Les inversions accusatoires des colons pour défendre et justifier des criminels massacreurs qui s’étalent sur leurs sentiments après intervention du Hamas, sans penser que la révolte doit bien un jour finir par utiliser tous les moyens possibles pour enfin se libérer au nom de tous les palestiniens asservis, et qui n’ont même pas un mot pour les crimes et les horreurs que commettent leur communauté, comme si les enfants des autres ne valaient pas les leurs ;Ils révèlent une tendance à l’absence d’empathie, d’humanité , de bon sens et même de morale élémentaire .
Transformer le bourreau en victime est ce qui apparait de plus injuste , de moins acceptable et de plus révoltant au monde .Perversité et déraison. Le fascisme comme haine de soi projetée sur les autres par manque de goût de la vie .
Merci pour ce texte qui met le doigt sur la fissure sociale du cœur .

31/05/2024 10:05 par THOMAS ML

C’était confus dans ma tête et vous mettez enfin des mots sur mes idées.
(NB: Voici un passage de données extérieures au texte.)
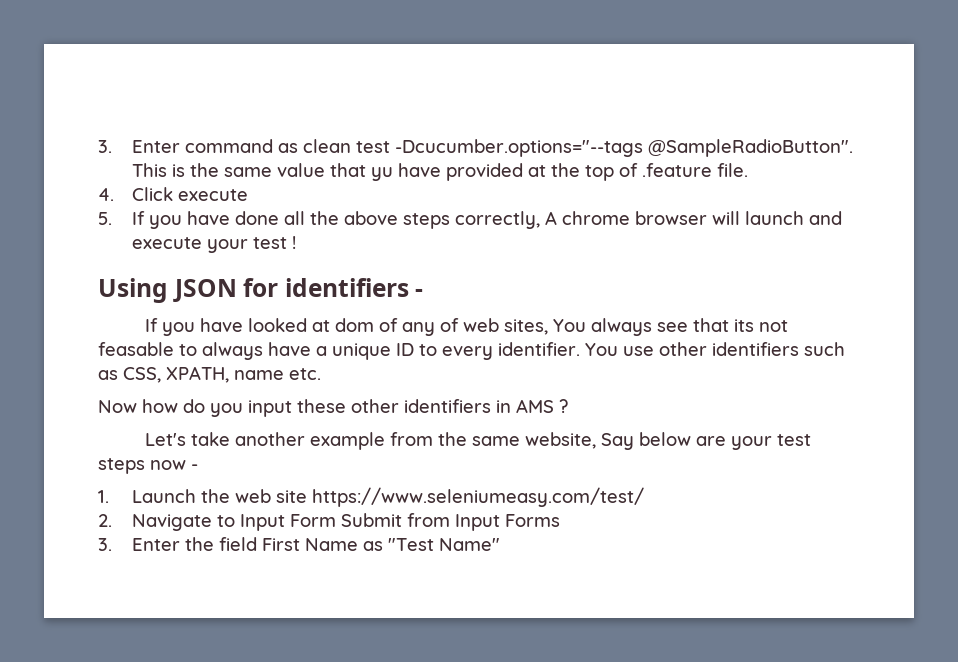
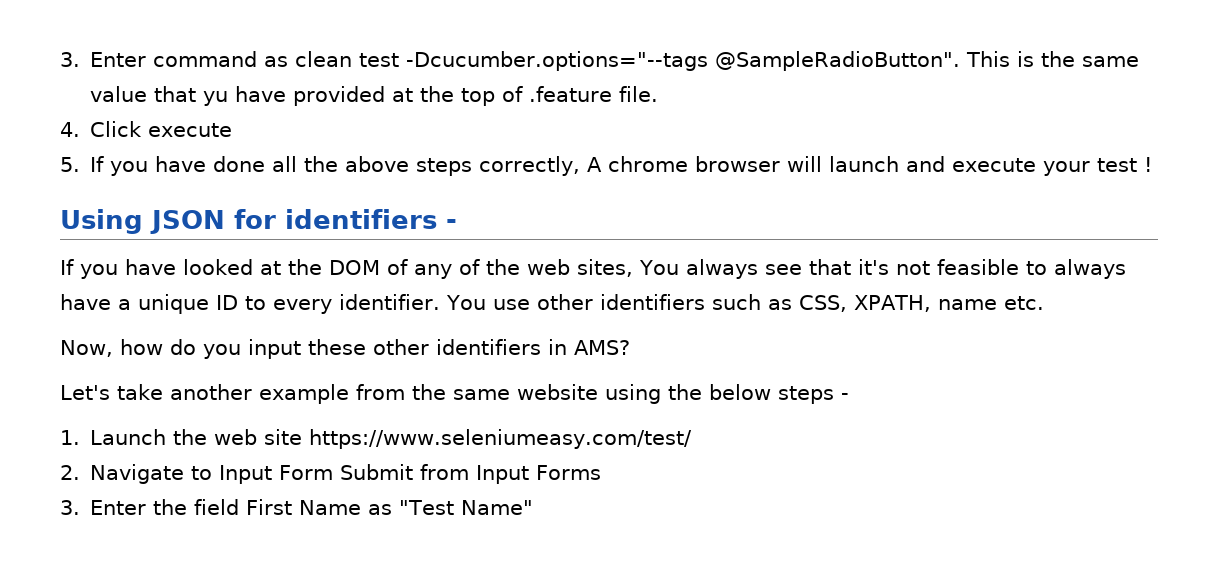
[335,318,375,332] dom -> [287,259,380,275] the DOM
(460, 325) none -> [485,259,520,275] the
[734,319,789,332] [98,342,174,356] its not feasable -> [857,259,1019,275] it's not feasible
[98,400,137,413] Now -> [60,340,113,357] Now,
[516,399,568,413] AMS ? -> [574,340,630,355] AMS?
[525,432,812,450] [98,458,186,474] website, Say below are your test steps now -> [516,384,834,404] website using the below steps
Je suis triste de voir qu’on n’a même perdu notre liberté de nous exprimer et de garder un esprit critique à cause des politiques gouvernementales successives. Nous avions aussi perdu notre égalité et notre fraternité, les mots étant dépouillés de leurs sens ! Vous me permettez de retrouver mon sens d’humanité de femme citoyenne . Merci

31/05/2024 17:52 par Salvador

L’instruction ne nous préserve en effet pas du pire comme le prétendait Christiane Faure - raison pour laquelle elle oeuvra pour une instruction politique des jeunes adultes.

Les enseignants notamment prirent par exemple part aux massacres du Rwanda ("Une saison de machettes", la parole aux bourreaux). Ils ne furent naturellement pas les seuls mais quels gages donnèrent-ils au carnage...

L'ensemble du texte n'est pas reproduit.